Mi pensamiento discurría más o menos por estos derroteros: la cultura es a la vez algo necesario y casual, como el lecho de un nido, un refugio frente al mundo, un pequeño contra-mundo aceptado tácitamente por el grande de una forma relativamente indiferente, pues no contiene ninguna respuesta a las preguntas sobre el bien y el mal, la belleza y la fealdad, las reglas y las costumbres. La lengua, producto de esa cultura, es como el esqueleto del nido que reúne todos los elementos del lecho y los une de una forma que a los habitantes de ese nido les parece necesaria. El lenguaje constituye un referente de la identidad de todos los seres que anidan en él, un denominador común del grupo, una constante de su semejanza, por lo que no existe más allá de los bordes de esa refinada construcción.

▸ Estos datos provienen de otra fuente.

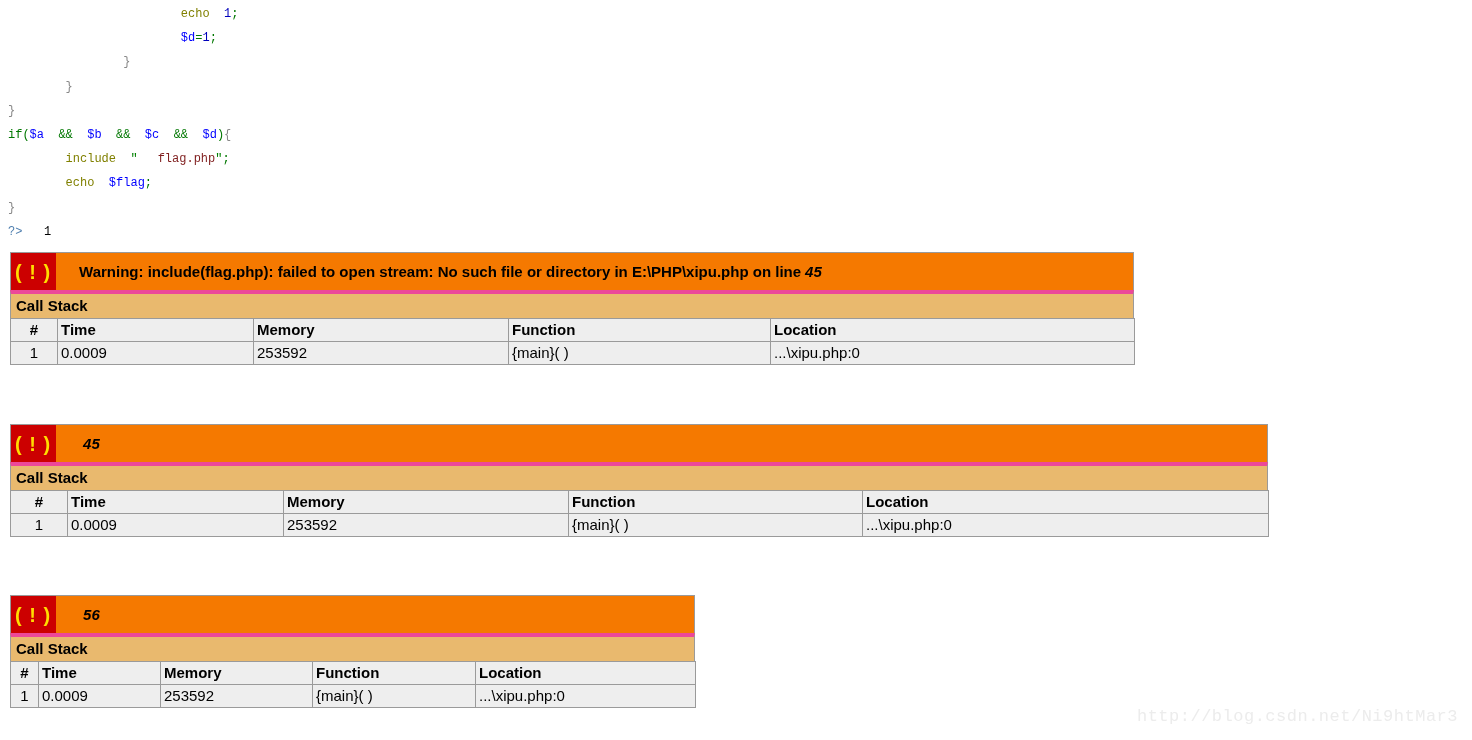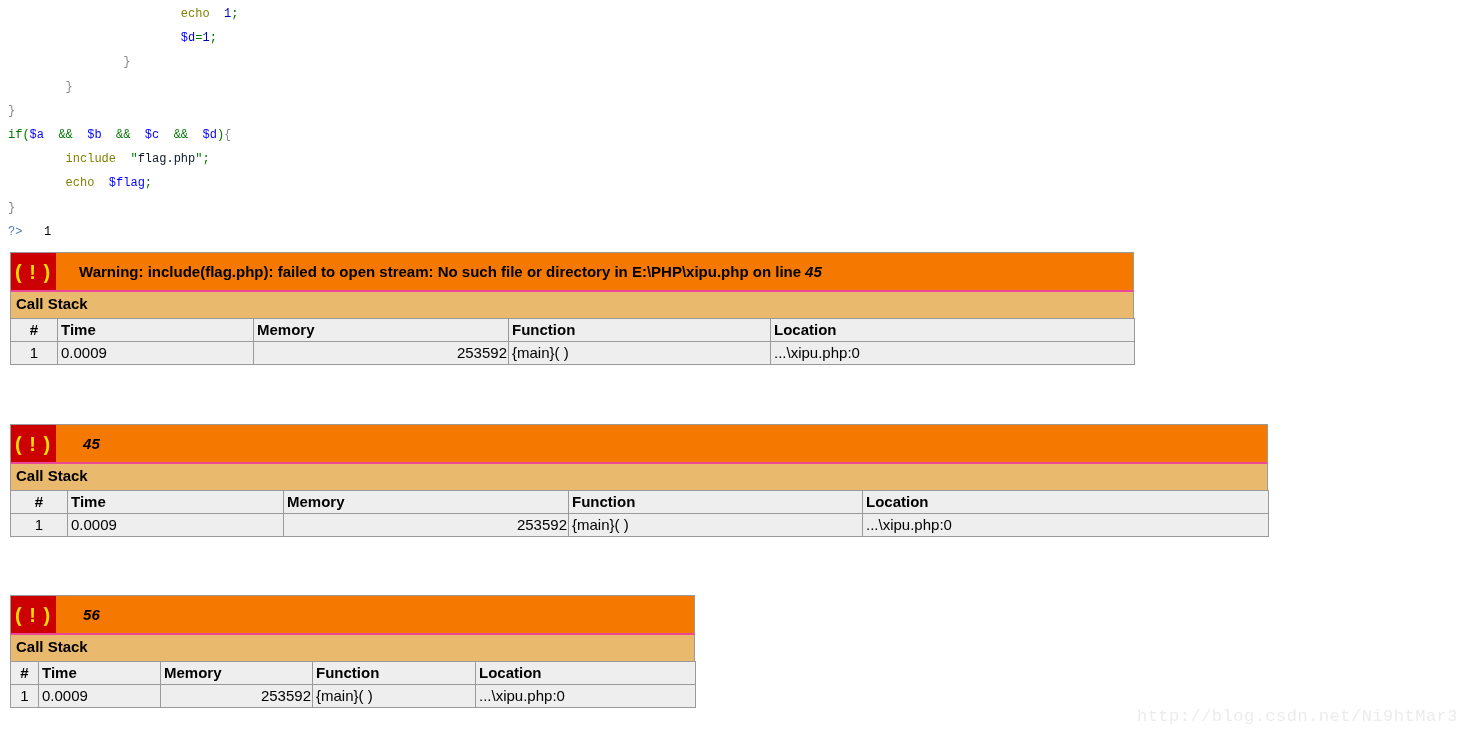"flag.php" .tok-str { color: #0f172a -> #7f1d1d; margin-left: none -> 20px }
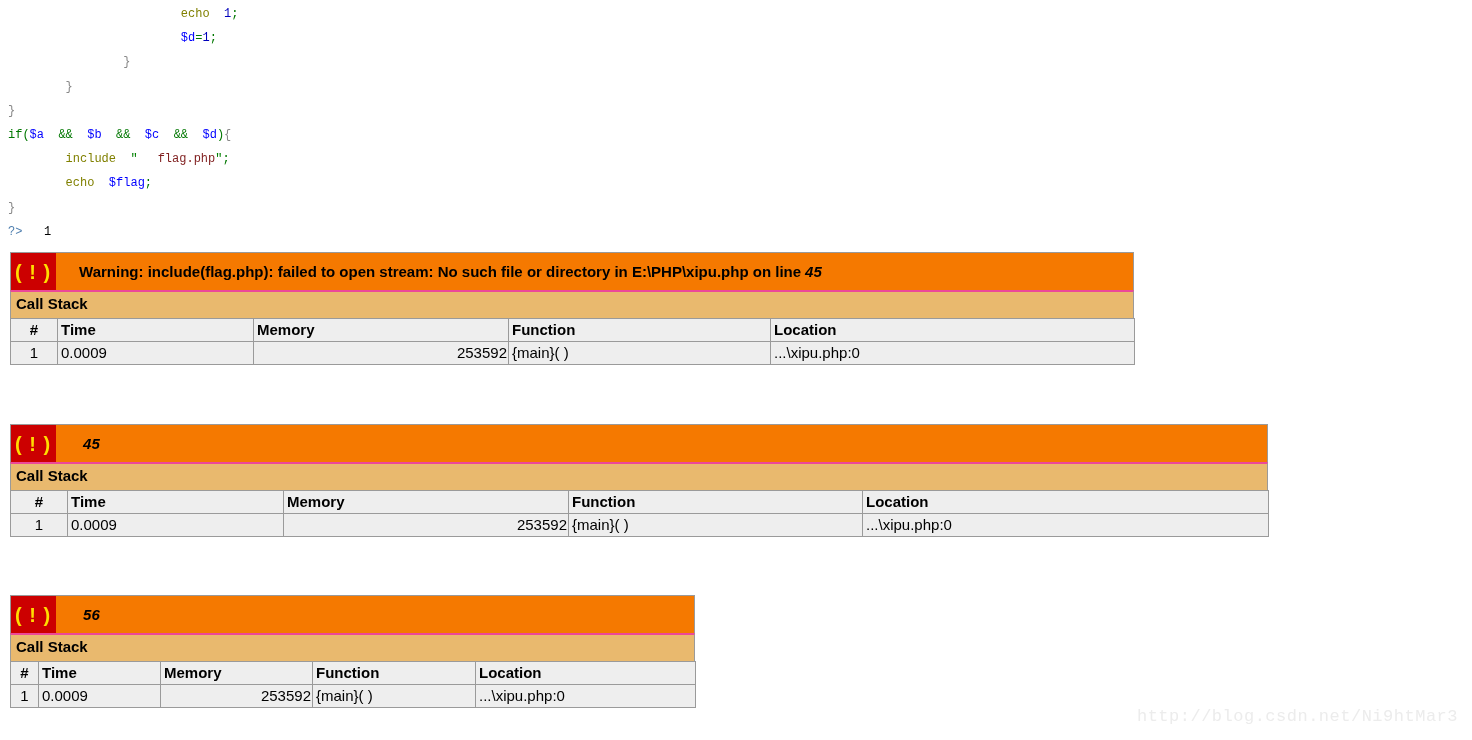"Call Stack" .xdebug-callstack { border-top: 2px solid #ec4899 -> 4px solid #ec4899 }
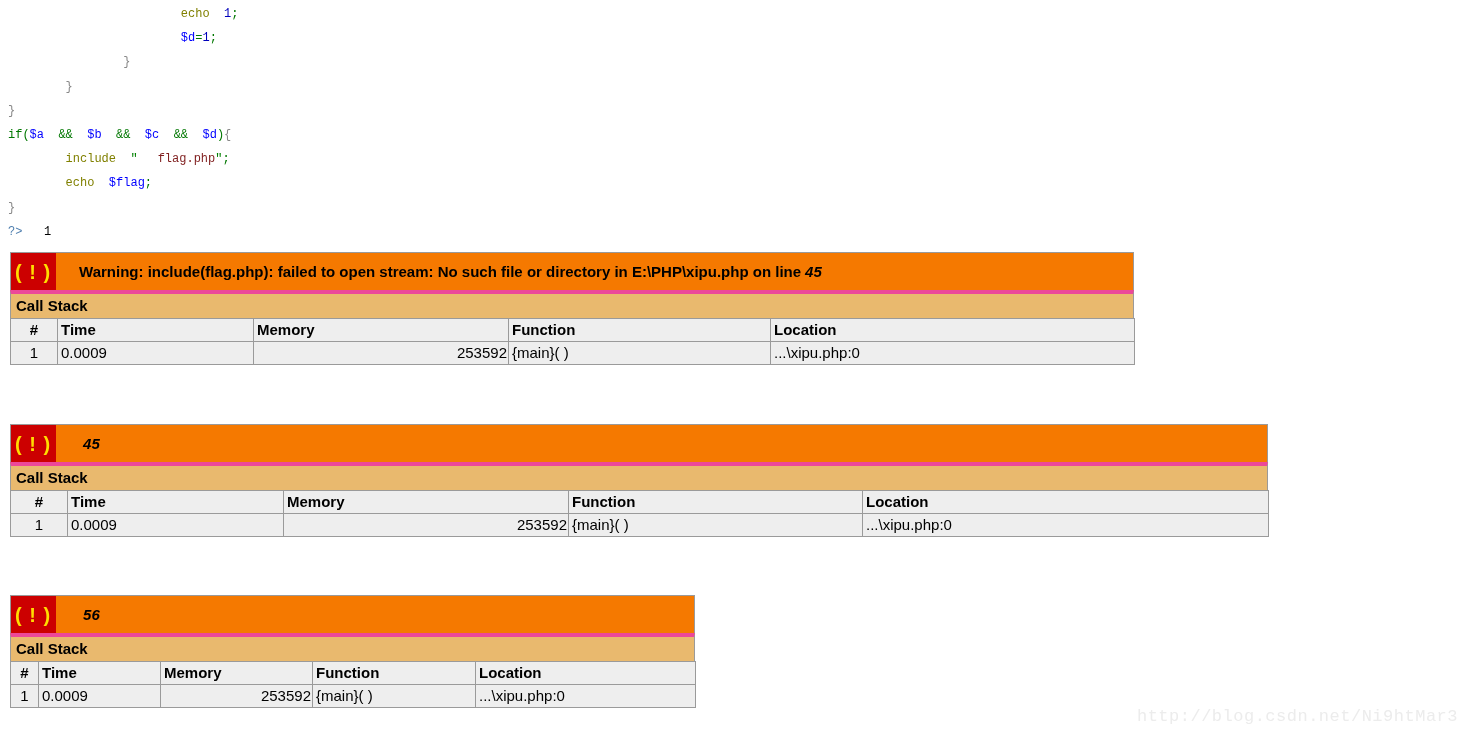"253592" .xdebug-table td.c-mem { text-align: right -> none }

Pero lo Emisores tenían que ser conscientes de ello. Cabía esperar, por tanto, que el contenido de la señal de las estrellas fuera matemático. Todos conocemos la trayectoria que siguieron los famosos triángulos de Pitágoras o la geometría de Euclides, con los que se pretendía saludar, a través del vacío, a civilizaciones distintas a la nuestra. Sin embargo, en este caso, los Emisores optaron por una solución diferente, lo cual me pareció bastante acertado. Un lenguaje étnico no les habría permitido alejarse de su planeta pues cada idioma está necesariamente enclavado en su substrato local. Pero la matemática suponía un alejamiento excesivamente preciso. Implicaba una rotura de los lazos no solo locales, de las limitaciones que se convirtieron en modelo de vicios y virtudes, pues esa ciencia se considera el resultado de la búsqueda de una libertad que no necesita de ninguna prueba tangible. La matemática es producto de la labor de unos ingenieros que desean que el mundo no pueda interferir, jamás y en ningún aspecto, en su obra, y precisamente por eso no sirve para decir nada sobre el mundo. Se la considera una ciencia pura porque está limpia de impurezas materiales y es esa pureza lo que la dota de su carácter inmortal. Pero también por eso resulta arbitraria como potencial progenitora de múltiples mundos posibles, siempre y cuando estos no sean contradictorios. Nuestra historia, con sus peripecias únicas e irreversibles, determinó que, de la infinita cantidad de matemáticas posibles, nosotros eligiéramos una. Solo mediante la matemática podemos comunicar que Somos, que Existimos. Si se quiere actuar a distancia de un modo efectivo, resulta imprescindible enviar un mensaje productivo. Sin embargo, un mensaje de ese tipo implica el empleo de una cierta tecnología, y la tecnología es en sí algo efímero, fugaz, que cambia con el uso de una materia prima y otra, de un método u otro. Y entonces en qué debería basarse dicho mensaje, ¿en la descripción de una «cosa»? Lo malo es que también una misma cosa se puede describir de infinidad de maneras. Nos encontrábamos en un callejón sin salida.
Stanislaw Lem. La Voz del Amo. Traducción de Abel Murcia y Katarzyna Mołoniewicz. Impedimenta.